Operation TORCH led to a major debate on European strategy within the Grand Alliance, specifically between the British and the Americans. The debate lasted until the summer of 1944. The Americans were eager to end the war as soon as possible, believing this best achieved by a major invasion of France. Churchill, growing suspicious of the Soviet post-war intentions, urged the continuation of a Mediterranean strategy resulting from victory in North Africa. He saw the conquest of Sicily and the invasion of Italy as the way to get at the Germans from their “soft underbelly.” By the time of the 1943 Casablanca Conference, though, the dynamics within the Grand Alliance had shifted. The Russians had prevailed at Stalingrad, the Americans were prevailing in the Pacific, and the manpower pool of the former, like the industrial might of the latter, was unmatched.
The 1915 campaign in the Dardanelles and Gallipoli and the 1943 Italian campaign remain controversial subjects. Churchill was a, if not the, key strategist in both and has been vehemently denounced and staunchly defended for his decisions ever since. What often is overlooked is that Churchill in his thinking, in his oratory, in his actions, and in his writing amply displays those traits that closely identify him as an excellent strategist—not a master strategist, which is a mythical title. But, to be an excellent strategist one has to be a superb political leader. Churchill understood this. The survival of the British Empire had to be paramount in both World Wars. Churchill understood the salient features of both conflicts—the political and the military —and how they might be influenced. Otherwise, he would not have supported the intent of the Dardanelles operation. Nor would he have insisted and prevailed, successfully until the Casablanca Conference and even afterward, upon the peripheral strategy. Hannah Arendt observes in The Human Condition, “Power is actualized only where word and deed have not parted company, where words are not empty and deeds not brutal, where words are not used to veil intentions but to disclose realities, and deeds are not used to violate and destroy but to establish relations and create new realities.”8 These are fitting words for Winston Churchill, the pragmatic strategist.
1. Gordon A. Craig, “The Political Leader as Strategist,” in Makers of Modern Strategy, ed.
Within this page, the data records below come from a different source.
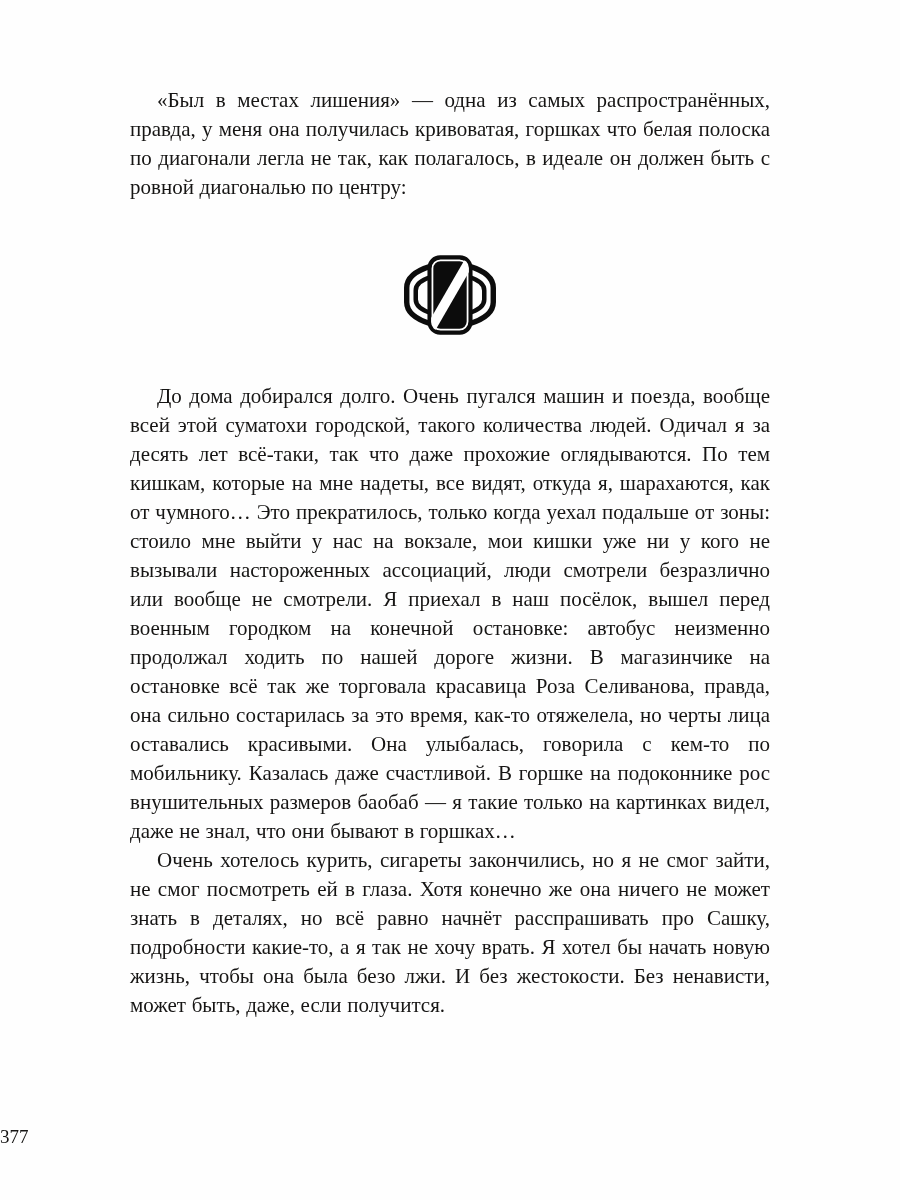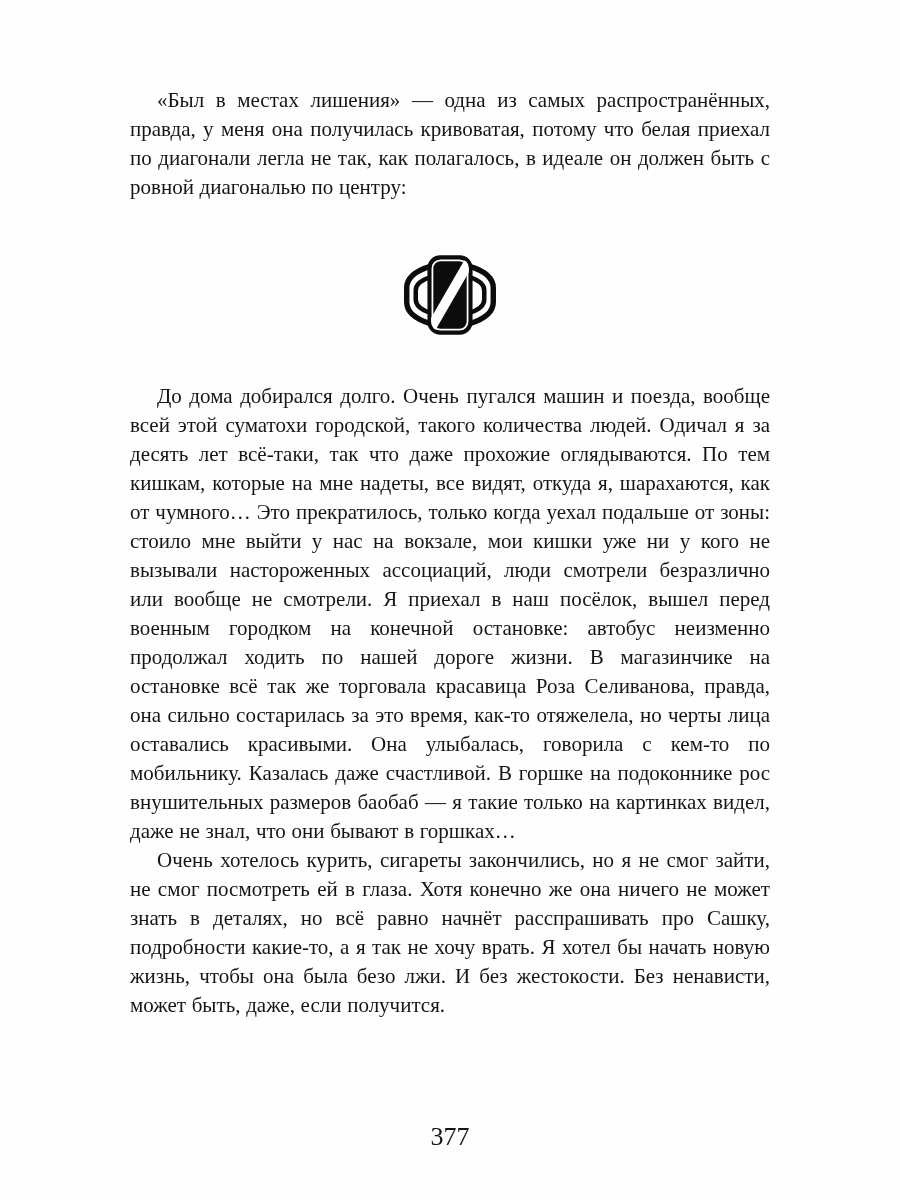--- a/index.html
+++ b/index.html
@@ -33,33 +33,32 @@
   }
   .ring-figure svg {
     display: inline-block;
     vertical-align: middle;
   }
   .page-number {
     position: absolute;
     left: 0;
     right: 0;
     bottom: 52px;
-    text-align: center;
-    font-size: 26px;
+    font-size: 19px;
     line-height: 22px;
     color: #161514;
   }
 </style>
 </head>
 <body>
 
 <div class="page">
   <div class="text-block">
 
-    <p>«Был в местах лишения» — одна из самых распространённых, правда, у меня она получилась кривоватая, потому что белая приехал по диагонали легла не так, как полагалось, в идеале он должен быть с ровной диагональю по центру:</p>
+    <p>«Был в местах лишения» — одна из самых распространённых, правда, у меня она получилась кривоватая, горшках что белая полоска по диагонали легла не так, как полагалось, в идеале он должен быть с ровной диагональю по центру:</p>
 
     <figure class="ring-figure">
       <svg width="110" height="94" viewBox="0 0 122 104" xmlns="http://www.w3.org/2000/svg" role="img" aria-label="ring">
         <defs>
           <clipPath id="ring-face-clip">
             <rect x="38" y="10" width="46" height="84" rx="12"></rect>
           </clipPath>
         </defs>
 
         <path d="M40 20 C20 26 13 34 13 44 L13 60 C13 70 20 78 40 84" fill="none" stroke="#0c0c0c" stroke-width="6"></path>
Peter Paret (Princeton: Princeton University Press, 1986), pp. 481–509.
2. A. J. P. Taylor, Politics in Wartime and Other Essays (New York: Atheneum, 1965), pp. 20–21.
3. Churchill to Asquith, 29 December 1914, Churchill Papers, 26/1, Churchill Archives Centre, Cambridge.
4. Christopher Bell, Churchill and Sea Power (Oxford: Oxford University Press, 2013), p. 62.
5. Craig, p. 498.
6. Winston Churchill: The Complete Speeches, 1897–1963, ed. Robert Rhodes James, 8 vols. (London and New York: Chelsea House Publishers, 1974), vol. 7, pp. 7285–93.
7. Eliot A. Cohen, Supreme Command: Soldiers, Statesmen, and Leadership in Wartime (New York: Anchor Books, 2002), p. 106.